Lent 5: Stone Heart or Flesh Heart

I had almost forgotten how much fun Family services are for everybody, young and old. This past Sunday we carried out open heart surgery in the sanctuary as part of the sermon. Young and old learnt afresh about the sadness of original sin, the need for a new heart, how to diagnose whether your heart is of stone or of flesh, and how to receive a new heart. The response at all services was quite overwhelming, but especially at the evening service which was mainly "adults" as opposed to little children, but where folk still streamed forward to the communion rail in response. Our Lord continues to make all things new ... praise His holy name







This week's readings are from Jeremiah 31:31-34Psalm 51:1-12 and John 12:20-33. Here at AMC we are having a Family Service Sunday, which means this sermon is somewhat different to my usual, and it means that anything can happen, particularly this Sunday when we will be performing open heart surgery in the sanctuary. These services work best if we all remember Jesus' words/warning: "Truly I tell you, unless you change and become like little children, you will never enter the kingdom of heaven." (Pics will follow on Monday)
I have decided to focus on
 which is something that Jeremiah has preached on before
and it's a message common to Ezekiel as well
and

It would seem we human beings are born with a heart that is useless to God ... and the Bible teaches us that the reason for that is sin. Sin makes hearts hard and stony, and we've inherited hard and stony hearts from all the people who've gone before us, right back to Adam and Eve, the first sinners.

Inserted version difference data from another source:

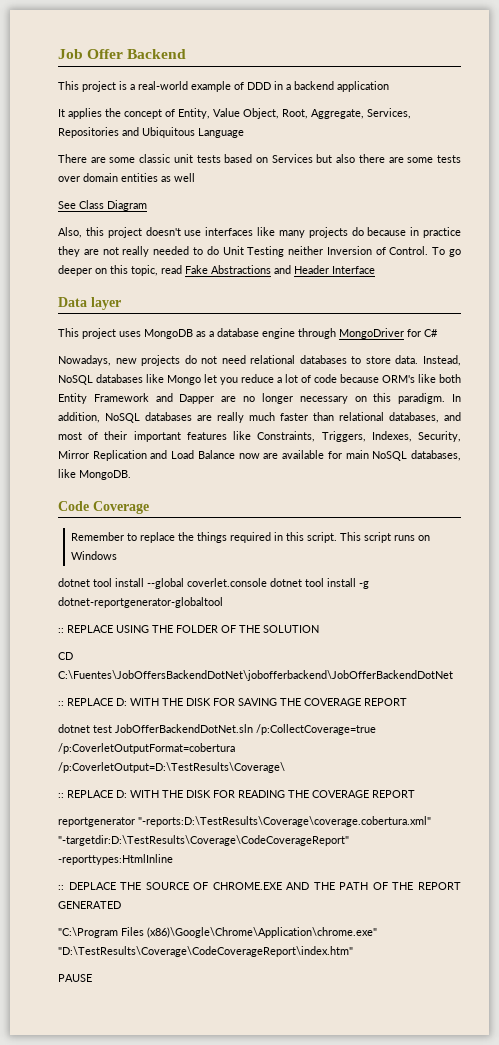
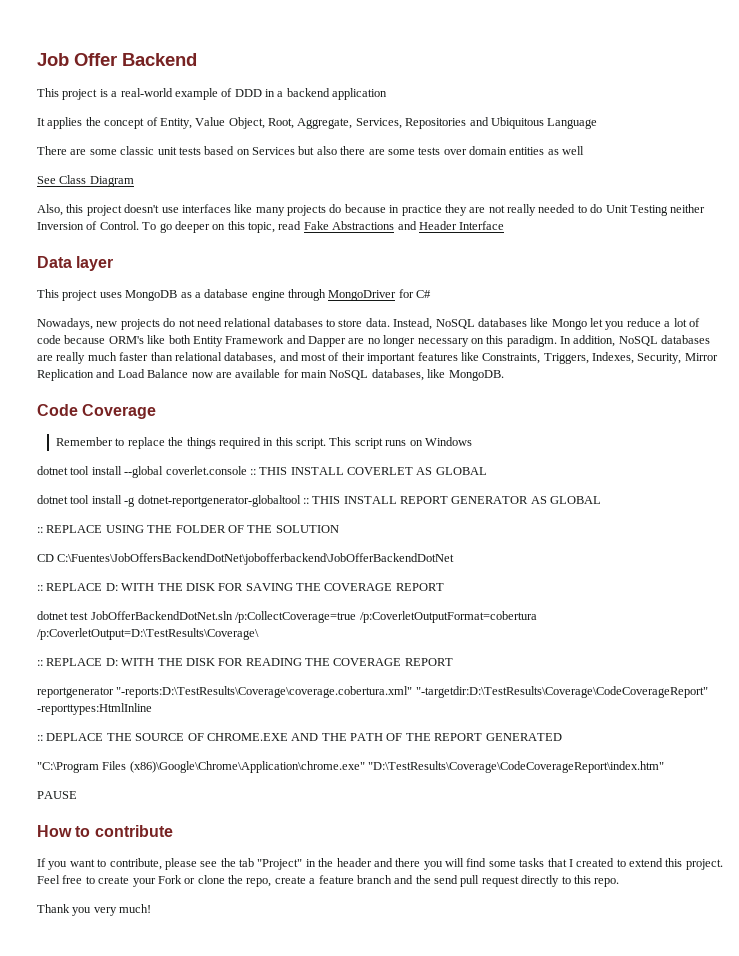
- dotnet tool install --global coverlet.console dotnet tool install -g dotnet-reportgenerator-globaltool
+ dotnet tool install --global coverlet.console :: THIS INSTALL COVERLET AS GLOBAL
+ dotnet tool install -g dotnet-reportgenerator-globaltool :: THIS INSTALL REPORT GENERATOR AS GLOBAL
+ How to contribute
+ If you want to contribute, please see the tab "Project" in the header and there you will find some tasks that I created to extend this project. Feel free to create your Fork or clone the repo, create a feature branch and the send pull request directly to this repo.
+ Thank you very much!

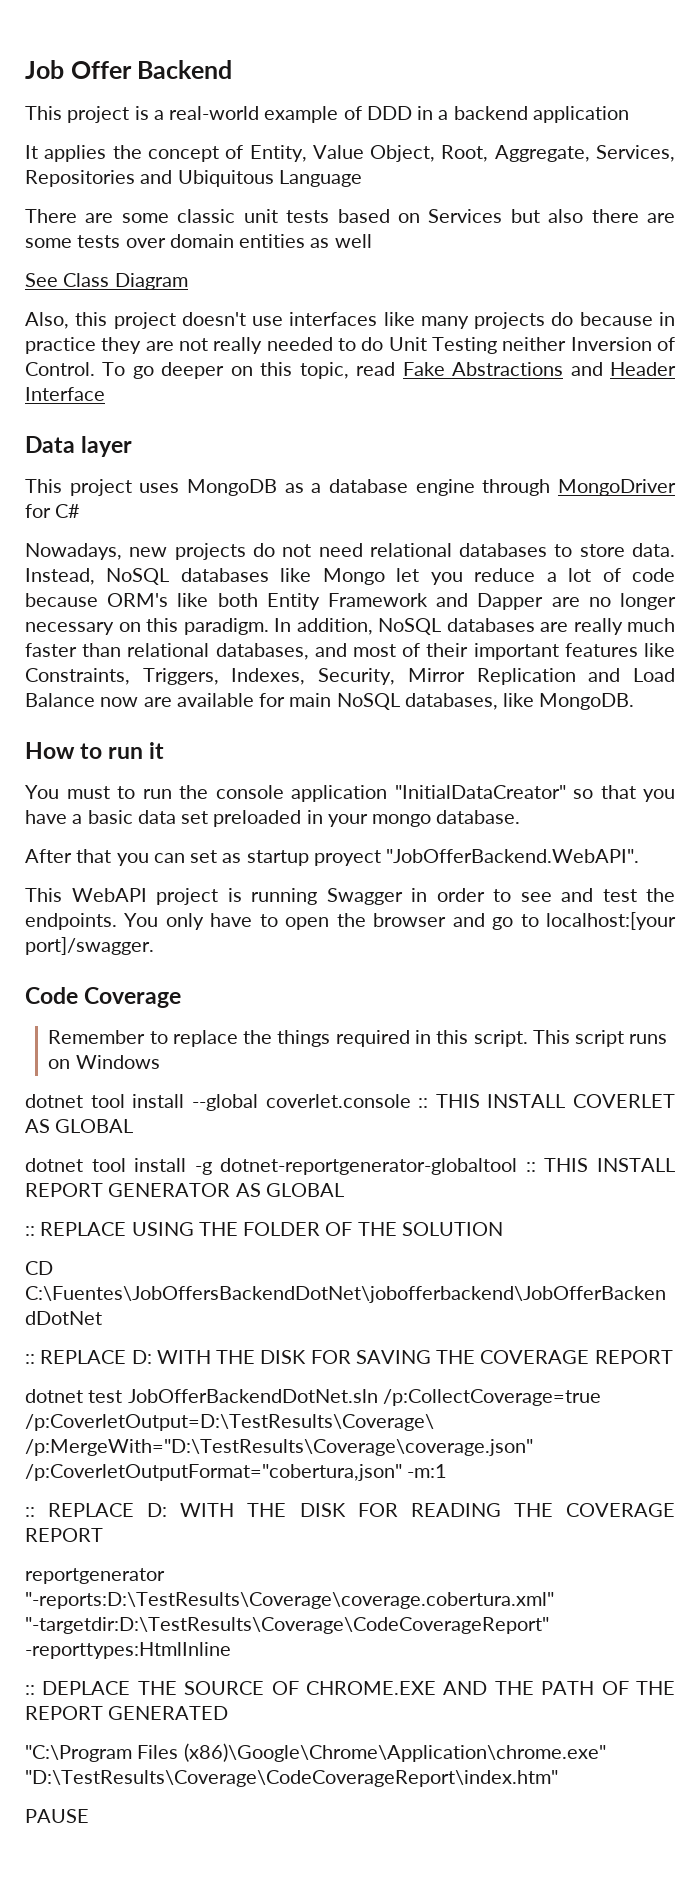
+ How to run it
+ You must to run the console application "InitialDataCreator" so that you have a basic data set preloaded in your mongo database.
+ After that you can set as startup proyect "JobOfferBackend.WebAPI".
+ This WebAPI project is running Swagger in order to see and test the endpoints. You only have to open the browser and go to localhost:[your port]/swagger.
- dotnet test JobOfferBackendDotNet.sln /p:CollectCoverage=true /p:CoverletOutputFormat=cobertura /p:CoverletOutput=D:\TestResults\Coverage\
+ dotnet test JobOfferBackendDotNet.sln /p:CollectCoverage=true /p:CoverletOutput=D:\TestResults\Coverage\ /p:MergeWith="D:\TestResults\Coverage\coverage.json" /p:CoverletOutputFormat="cobertura,json" -m:1
- How to contribute
- If you want to contribute, please see the tab "Project" in the header and there you will find some tasks that I created to extend this project. Feel free to create your Fork or clone the repo, create a feature branch and the send pull request directly to this repo.
- Thank you very much!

Each and every person on earth needs to have a heart transplant.

Who knows what happened for the first time on 3 December 1967 ... ???
That's right, the first heart transplant .... well, actually the first heart transplant in a person who was fast asleep. God has been doing heart transplants in wide awake people for 1000's of years.
Let's look at heart transplants and how we can have one today:

I have some nursing staff and an anaesthetist here today. I was a dentist once, so I'm going to perform the heart surgery ... it can't be too different from pulling out a tooth and putting in an implant, other than that the tooth implant is more expensive.

(My theater staff and patient come forward)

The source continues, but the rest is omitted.